Eleştirmenin işlevi yeni ilgi alanları ve gündem konuları yaratmak, bunun yanı sıra yapıtların niteliğini denetlemek ve değerlendirmektir. Sontag bir eleştirmen olarak bu işlevlere uygun bir rol oynar. Bunu yaparken muhafazakâr bir tavır içinde değildir, bilakis okurun ilgisini yeni olana, yeniliklere çekmeye çalışır. Ama yeniliği modaya indirgemez, farklı ve başka olanın aktüelliğidir Sontag için yeni olan. Onun için sinema, sanat biçimleri arasında en canlı, en heyecan verici ve en önemli olandır. Ancak Hollywood sineması değildir önemli olan, Avrupa sinemasının yeniliğiyle ilgilenir ve kendi filmlerinde de bu gelenekten etkilenmiştir.

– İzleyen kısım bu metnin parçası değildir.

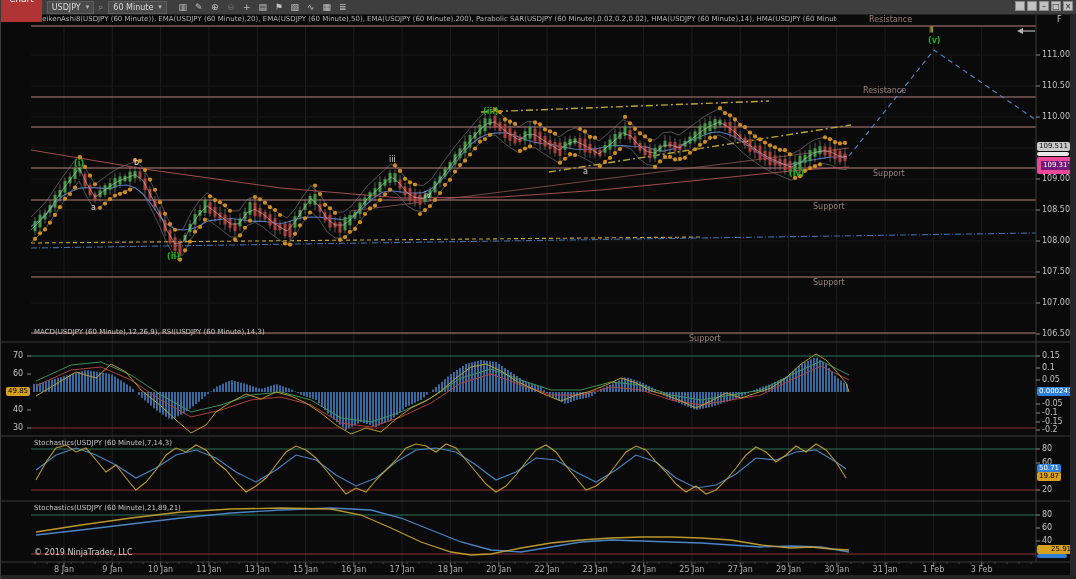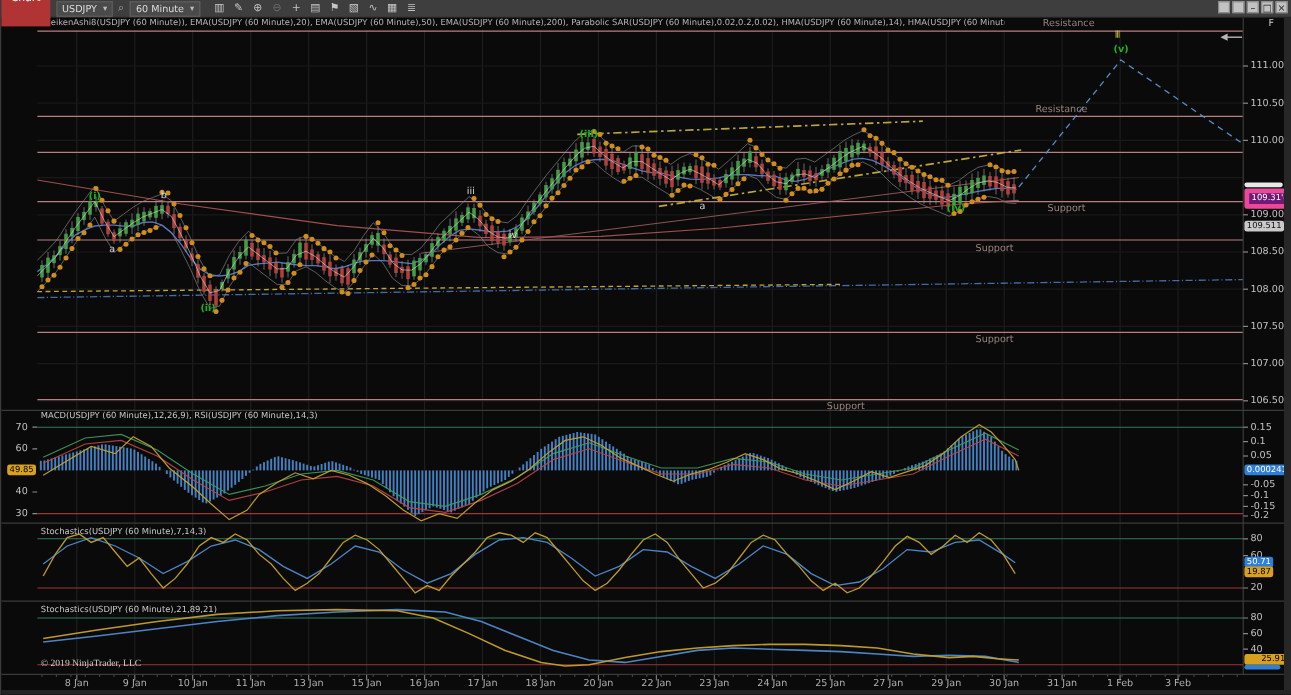"109.511" div.badge { margin-top: 42px -> none }
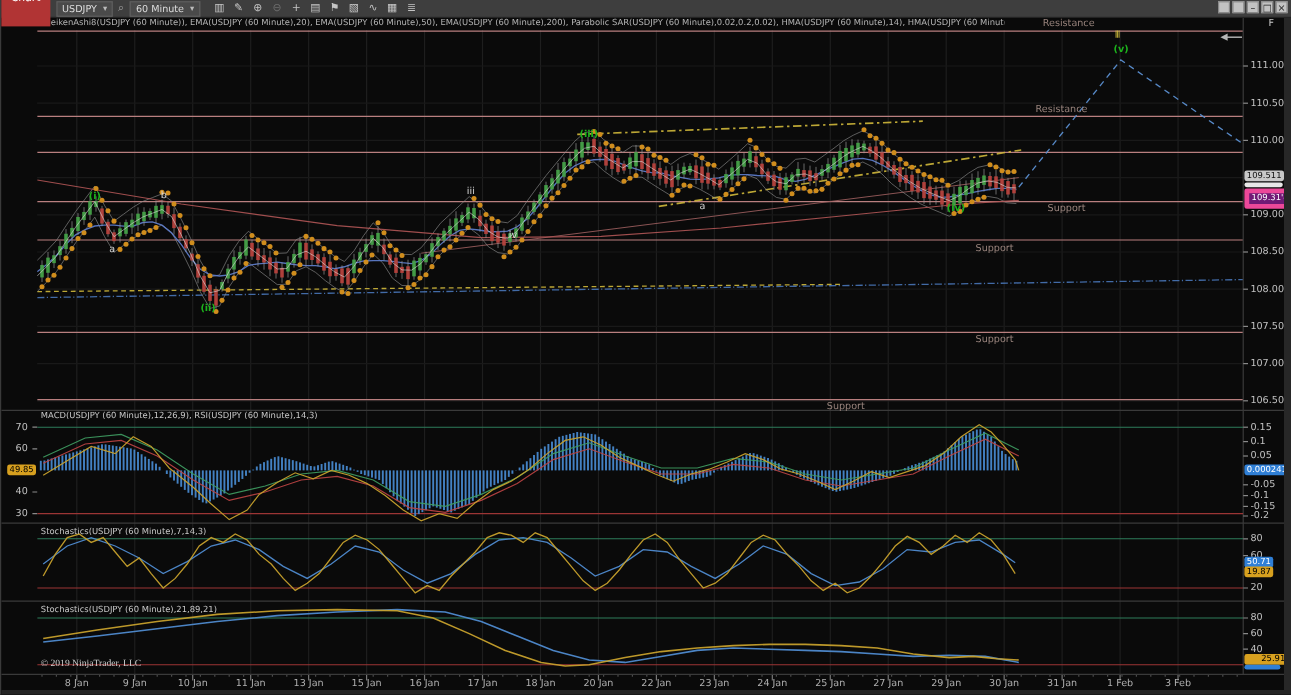"MACD(USDJPY (60 Minute),12,26,9)," div.lbl { top: 342px -> 328px }
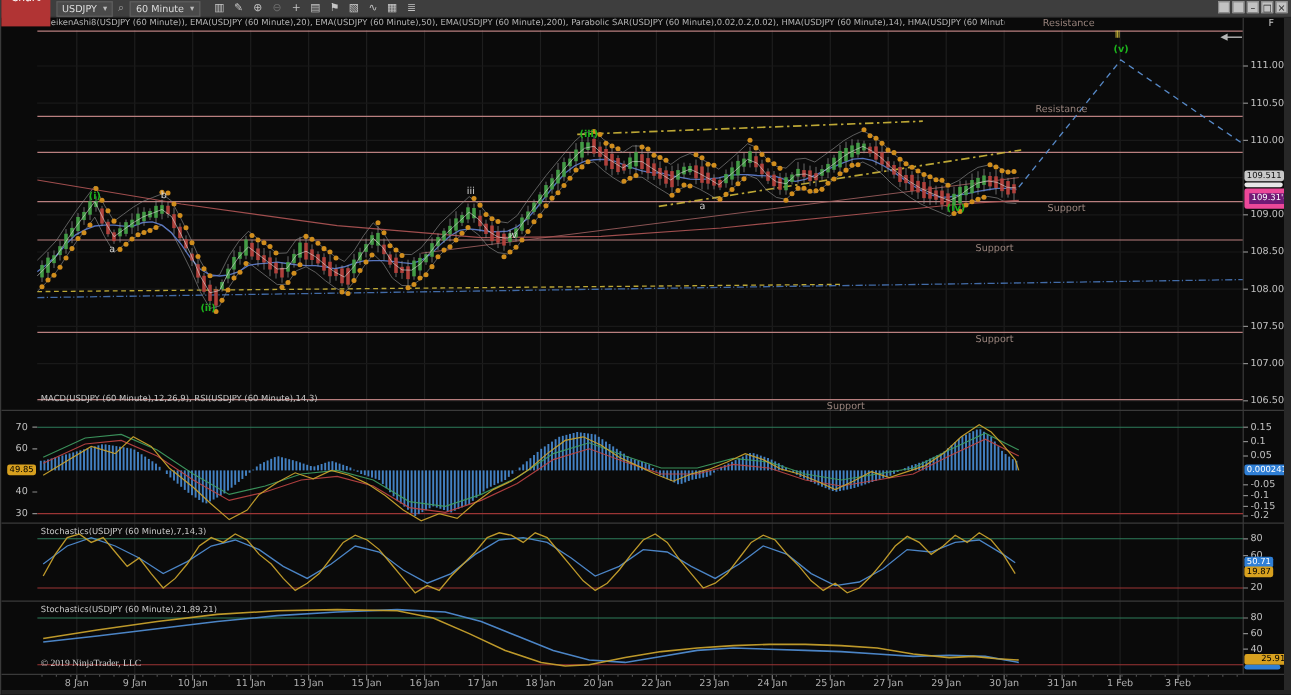"© 2019 NinjaTrader, LLC" .copyright { font-family: Liberation Serif, serif -> none }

Sontag’ın deneme kitapları hep makale derlemelerinden oluşmaz. Bütünlüklü olarak bir konuya odaklanan denemeleri de vardır. Bunlar Fotoğraf Üzerine ve onun devamı olarak Başkalarının Acısına Bakmak ile Metafor Olarak Hastalık ve AIDS ve Meteforları’dır.
Yazarak iyileşmek
Fotoğraf Üzerine’yi kanser tedavisi gördüğü dönemde yazmıştır. Kitapta ölümcül bir hastalığın pençesinde olmanın kaygısı kendini hissettirir. Erken ölme korkusuyla, her cümle sözünü bir an önce söyleme telaşı ile kısa tutulmuştur. Bu yüzden cümleler bağlamından koparılıp alıntı yapmaya fırsat veren parçalı bir yapıdadır.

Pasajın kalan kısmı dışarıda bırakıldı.